WHAT TO DO — Reproduce the listing exactly and skip over any pictures.

EXTRACTED RECORDS —
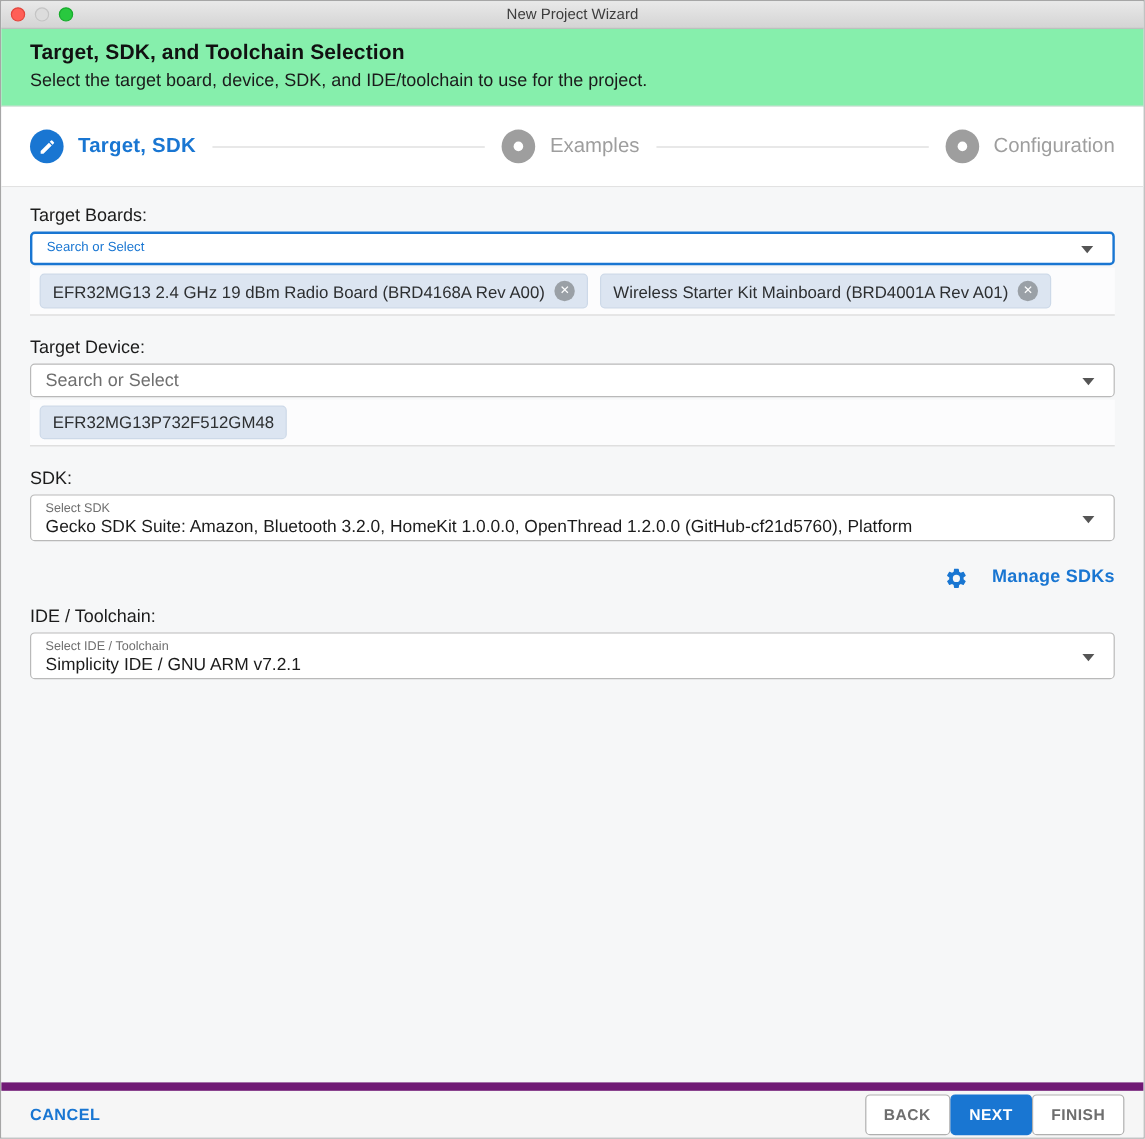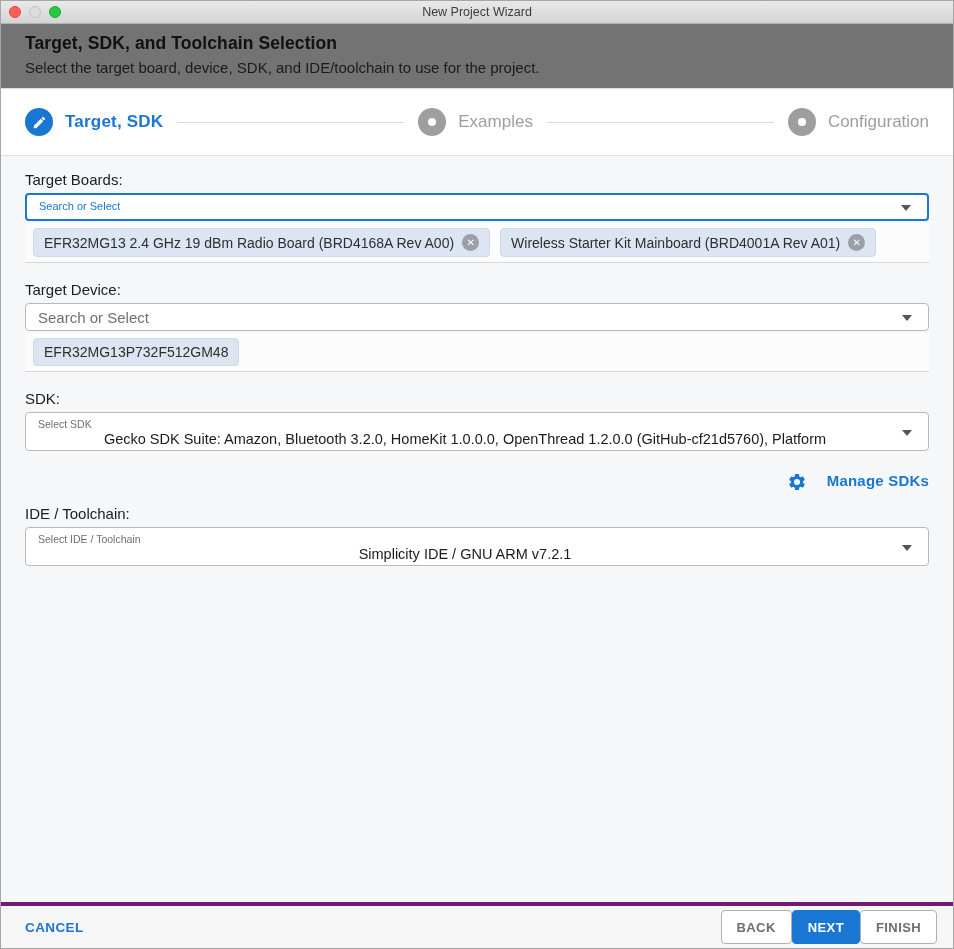--- a/index.html
+++ b/index.html
@@ -31,7 +31,7 @@
 
   
   .header {
-    background: #737373;
+    background: #86efac;
     border-bottom: 1px solid #dcdcdc;
     padding: 9px 29px 12px 24px;
   }

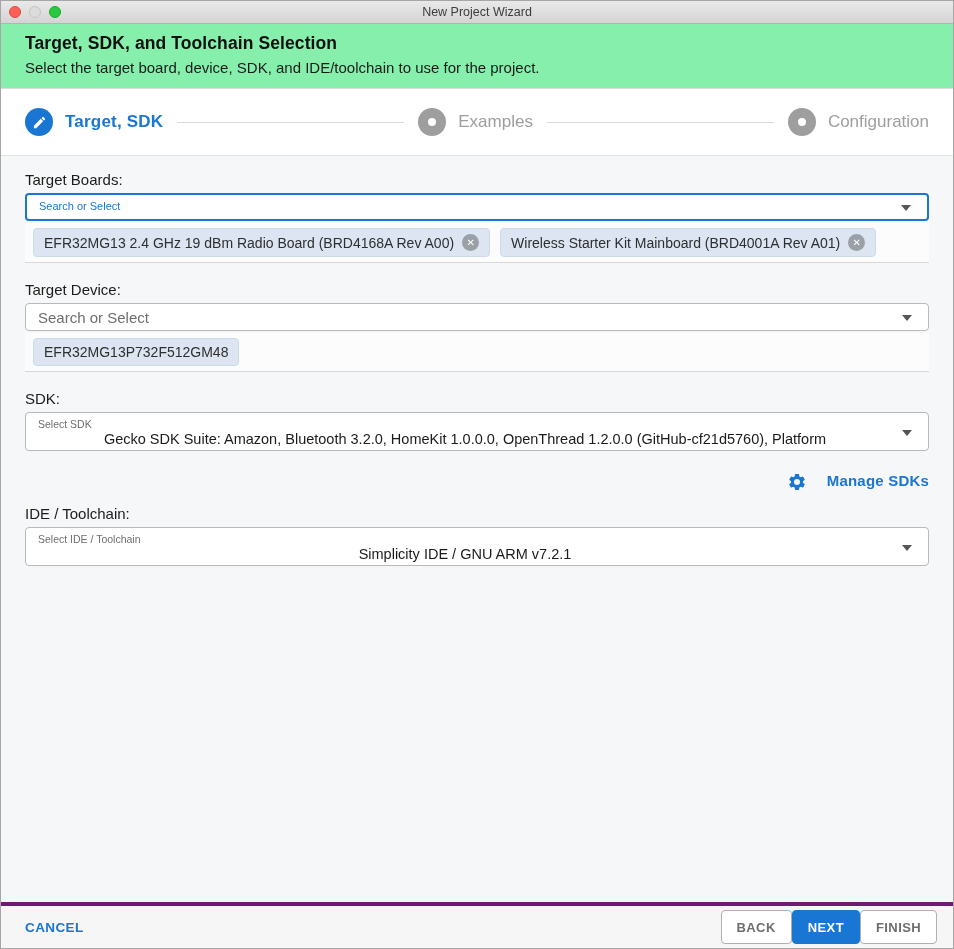--- a/index.html
+++ b/index.html
@@ -92,7 +92,7 @@
   .select-box .small-label { font-size: 10.5px; color: #6f6f6f; display: block; }
   .select-box .value {
     font-size: 14.5px; color: #1b1b1b; display: block; margin-top: 1px;
-    white-space: nowrap; overflow: hidden; text-align: center;
+    white-space: nowrap; overflow: hidden;
   }
   .arrow {
     position: absolute; right: 16px; top: 50%; margin-top: -2px;

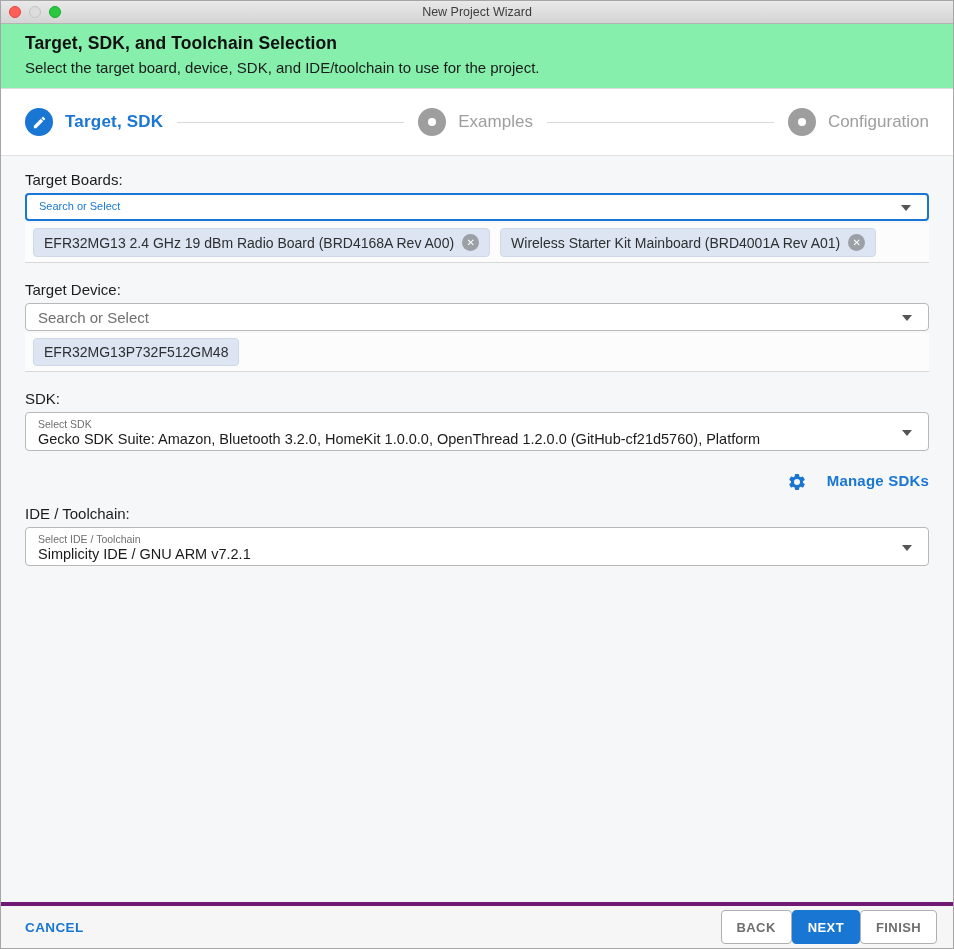--- a/index.html
+++ b/index.html
@@ -137,7 +137,7 @@
   .footer {
     flex: 0 0 46px; height: 46px;
     background: #f6f6f6;
-    border-top: 4px solid #701a75;
+    border-top: 7px solid #701a75;
     display: flex; align-items: center;
     padding: 0 16px 0 24px;
   }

ANSWER SPACE —
--- a/index.html
+++ b/index.html
@@ -31,7 +31,7 @@
 
   
   .header {
-    background: #737373;
+    background: #86efac;
     border-bottom: 1px solid #dcdcdc;
     padding: 9px 29px 12px 24px;
   }

--- a/index.html
+++ b/index.html
@@ -92,7 +92,7 @@
   .select-box .small-label { font-size: 10.5px; color: #6f6f6f; display: block; }
   .select-box .value {
     font-size: 14.5px; color: #1b1b1b; display: block; margin-top: 1px;
-    white-space: nowrap; overflow: hidden; text-align: center;
+    white-space: nowrap; overflow: hidden;
   }
   .arrow {
     position: absolute; right: 16px; top: 50%; margin-top: -2px;

--- a/index.html
+++ b/index.html
@@ -137,7 +137,7 @@
   .footer {
     flex: 0 0 46px; height: 46px;
     background: #f6f6f6;
-    border-top: 4px solid #701a75;
+    border-top: 7px solid #701a75;
     display: flex; align-items: center;
     padding: 0 16px 0 24px;
   }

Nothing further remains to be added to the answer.